THIS NEWS STORY is designed to help the public understand developments in the WTO. While every effort has been made to ensure the contents are accurate, it does not prejudice member governments’ positions.



"This third Working Party meeting effectively re-launches the negotiations after a six-year hiatus," said Brent Symonette, Minister of Financial Services, Trade and Industry, and Immigration of The Bahamas, who recalled that the reactivation of this process started late last year when the Prime Minister of The Bahamas, Hubert A. Minnis, formally announced the commitment of the government to the WTO accession process "with a tentative accession date of December 2019".

Mr Symonette, who led a high-level delegation from Nassau, stressed that his government launched a series of economic reforms in order to diversify the economy, create new business opportunities, create quality jobs and rising incomes, improve the government´s fiscal position and enhance the development of infrastructure. "These reforms and the core economic principles that facilitate them – fair and free trade, competition and intellectual property rights protection – are consistent with the aims of the WTO and the global trading system it promotes. Given their alignment with the national development interests of The Bahamas, restarting and committing to the conclusion of this process was deemed a strategic move for The Bahamas," he said.

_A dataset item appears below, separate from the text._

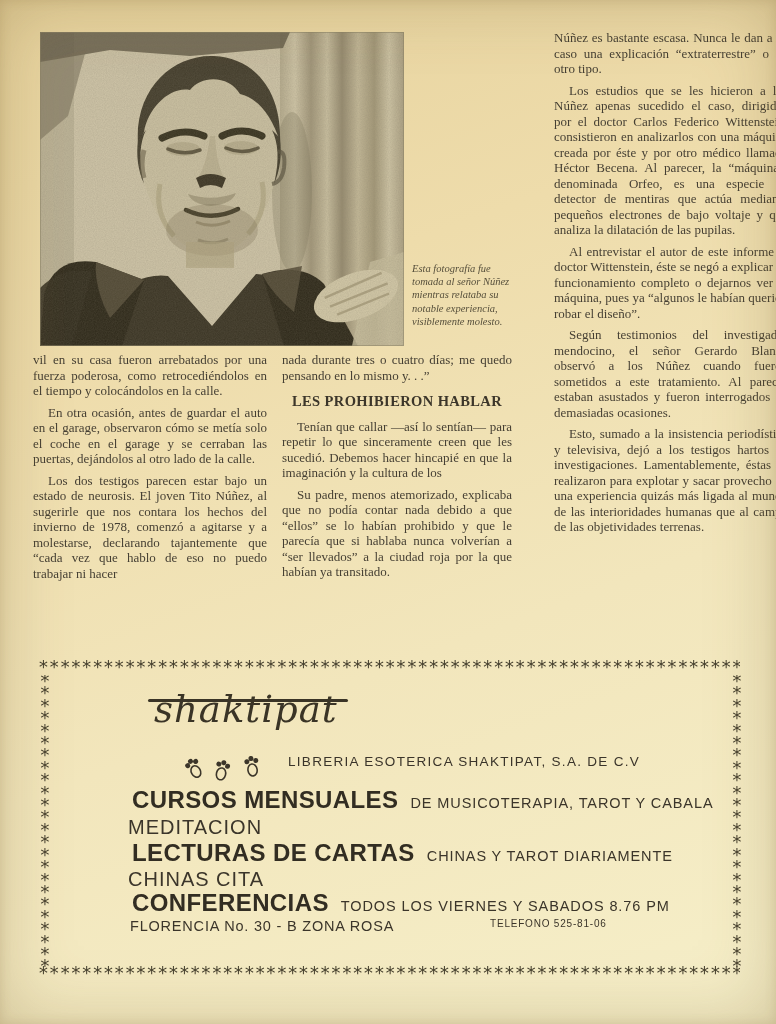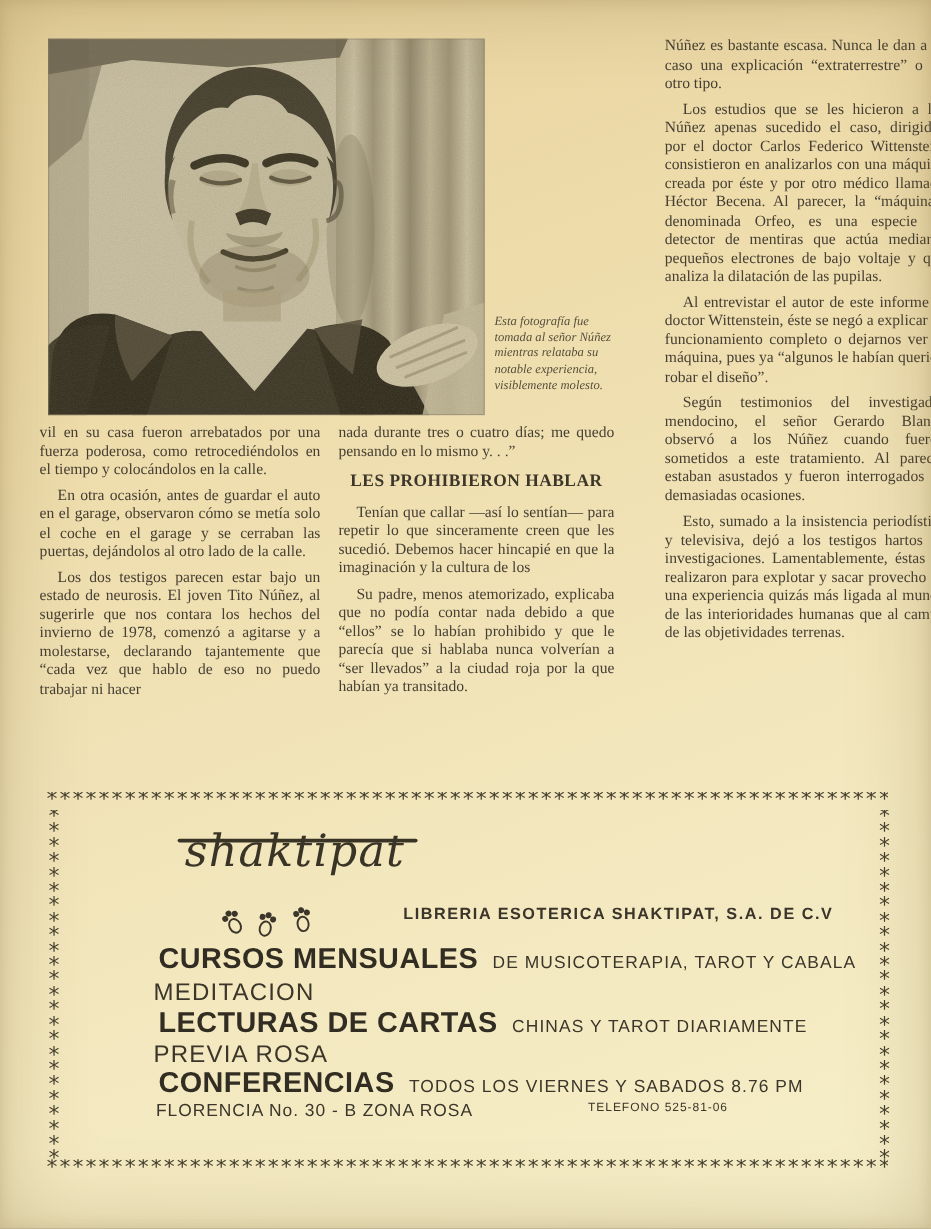"LIBRERIA ESOTERICA SHAKTIPAT, S.A. DE" .store-name { font-weight: bold -> normal; margin-left: 48px -> none }
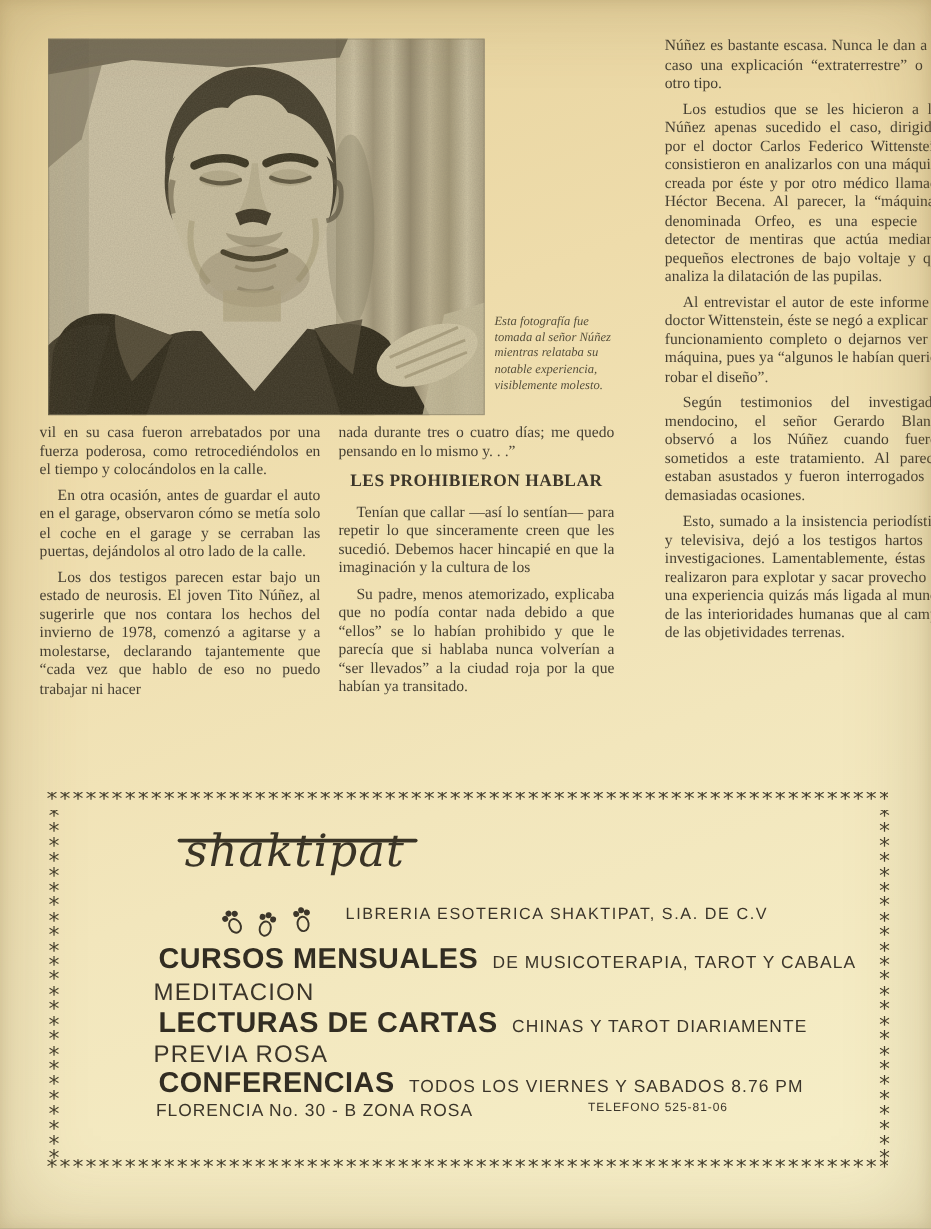"PREVIA ROSA" div.ad-row { text: PREVIA ROSA -> CHINAS CITA }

The Chair of the Working Party, Ambassador Andrew Staines of the United Kingdom, stressed that the accession process of The Bahamas "is strategically important, not only for herself and her reform agenda, but also for the region. The Bahamas is the last nation in the Caribbean and, indeed in the Western hemisphere, still outside the WTO. We live in a globalized world and being part of the multilateral trading system is vital for any country."

Ambassador Staines added: "Each accession strengthens the multilateral trading system as additional voices validate and uphold the values and principles underpinning the system. This is particularly important at the current moment where there is broad recognition of the need to step up our actions and dialogue to enhance confidence in international trade. The Bahamas is such a voice, along with 21 others seeking to be part of the system."

Over the past few days the Bahamian delegation engaged in bilateral meetings with members and held a plurilateral meeting on agriculture where it emphasized the special features of The Bahamas – a country with a unique geography composed of many small islands, where farmers encounter specific challenges, such as high poverty rates, high marketing and transportation costs and risk of rising sea-level as a result of climate change, which makes the territory particularly vulnerable to external shocks.

WTO members commended the substantive work done by the Bahamian government since late last year and expressed their support for a swift negotiating process that brings the Caribbean state closer to WTO membership. However, they said there is significant work ahead in order to advance bilateral market access negotiations, and to fully bring The Bahamas' foreign trade regime and legislation in line with WTO requirements.


The Working Party on the Accession of The Bahamas was established in July 2001 and held its first meeting in September 2010. The second meeting took place in June 2012. Between 2013 and 2016, the government of Nassau and the WTO Secretariat were in contact – however such contact did not translate into the technical inputs required for the next phase of the accession process.

At the end of 2017, the then newly elected Bahamian Prime Minister Hubert Minnis contacted the WTO Director-General Roberto Azevêdo with the message that his government was ready to resume its accession journey. This was followed up by a technical mission from the WTO Secretariat in March this year to assist The Bahamas' technical team in the preparation of the updated inputs that were presented in this third meeting of the Working Party.

Next meeting

The Chair left open the timing for the next meeting of the Working Party, but suggested the possibility of convening it in early 2019, subject to how the work advances and the progress achieved in the upcoming months in the different negotiation areas.